Неконтролируемая мысль

«Неконтролируемая мысль» — это сборник стихотворений и поэм о бытие, жизни и окружающем мире, содержащий в себе 51 поэтическое произведение. В каждом стихотворении заложена частица автора, которая очень точно передает состояние его души в момент написания конкретного стихотворения. Стихотворение — зеркало души, поэтому каждая его строка даёт читателю возможность понять душевное состояние поэта.

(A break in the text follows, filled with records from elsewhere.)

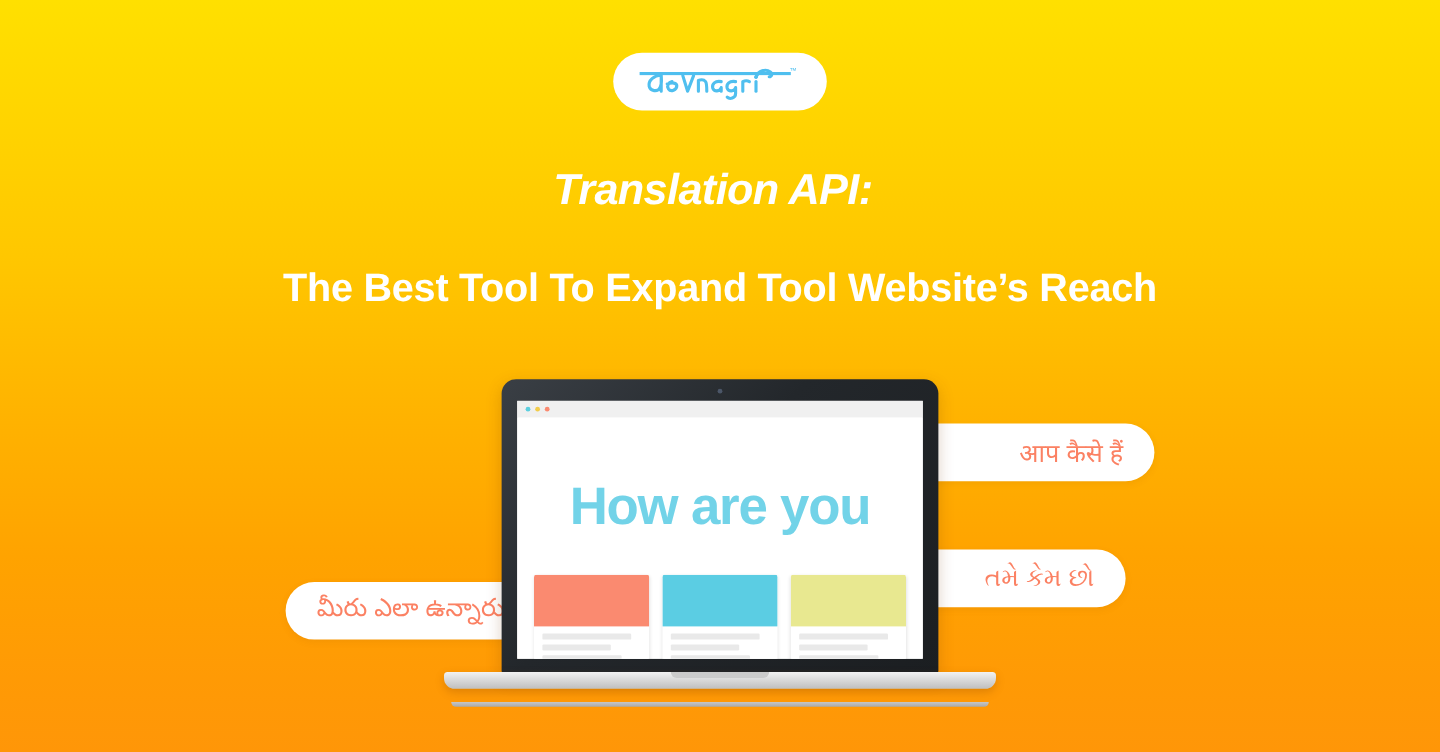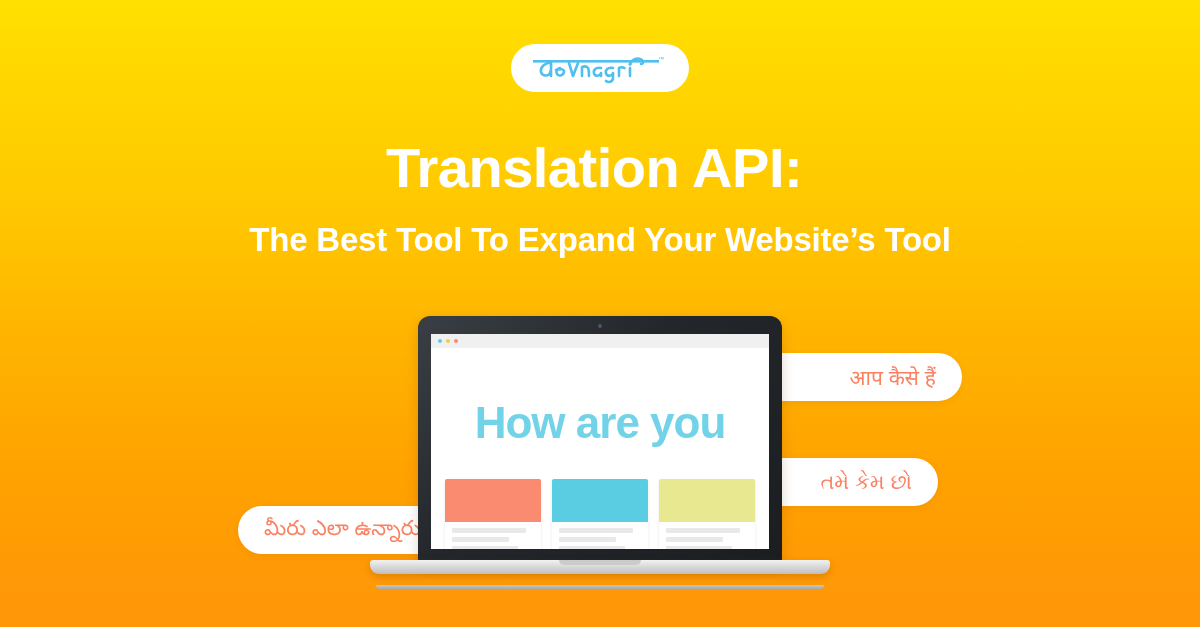"Translation API:" .title { font-size: 56px -> 36px; font-style: none -> italic }
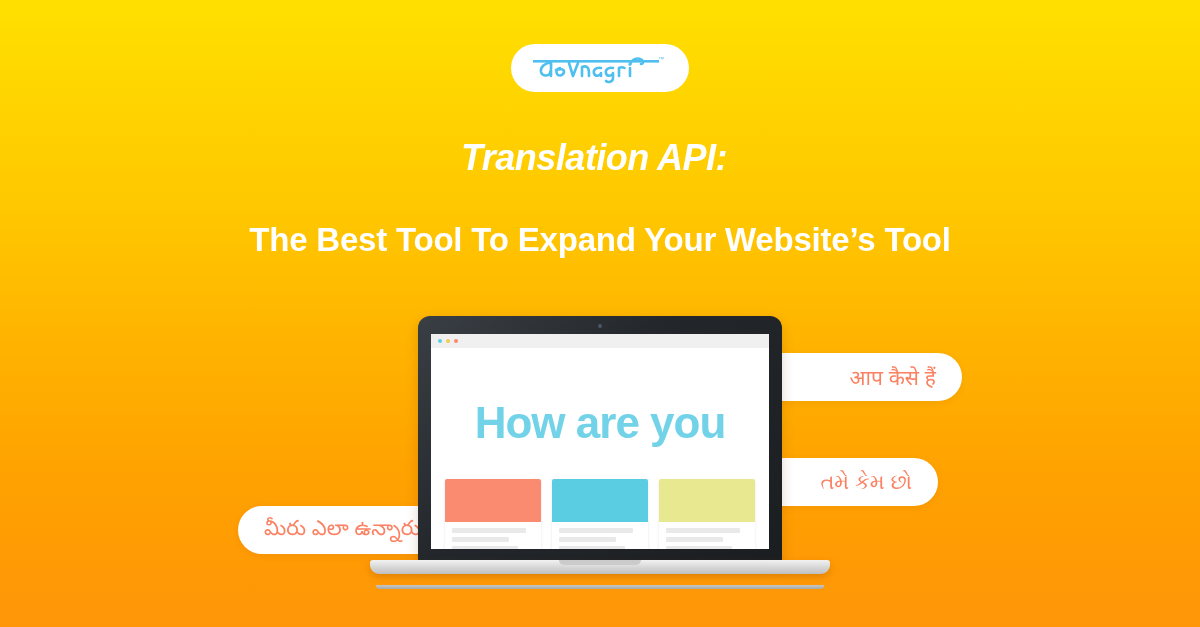"The Best Tool To Expand" h2.subtitle { text: Your Website’s Tool -> Tool Website’s Reach }
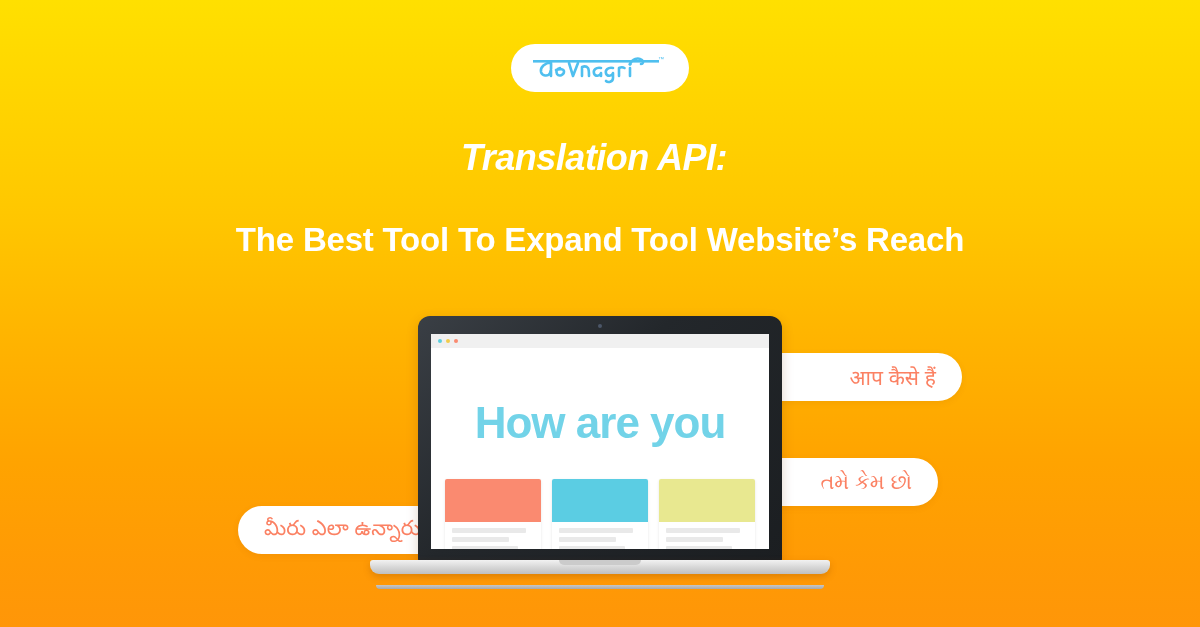"మీరు ఎలా ఉన్నారు" #bubble-telugu { top: 506px -> 485px }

Полёт фантазии, фантазии в полёте

Рассказы в предлагаемом вниманию читателя сборнике освещают весьма актуальную сегодня тему межкультурной коммуникации в самых разных её аспектах: от особенностей любовно-романтических отношений между представителями различных культур до личных впечатлений автора от зарубежных встреч и поездок. А поскольку большинство текстов написано во время многочисленных и иногда весьма продолжительных перелётов автора, сборник так и называется «Полёт фантазии, фантазии в полёте».


Он увидел

Спасение духовности в человеке и обществе, сохранение нравственной памяти народа, без которой не может быть национального и просто человеческого достоинства, — главная идея романа уральской писательницы.


«Годзилла»

Перед вами грустная, а порой, даже ужасающая история воспоминаний автора о реалиях белоруской армии, в которой ему «посчастливилось» побывать. Сюжет представлен в виде коротких, отрывистых заметок, охватывающих год службы в рядах вооружённых сил Республики Беларусь. Драма о переживаниях, раздумьях и злоключениях человека, оказавшегося в агрессивно-экстремальной среде.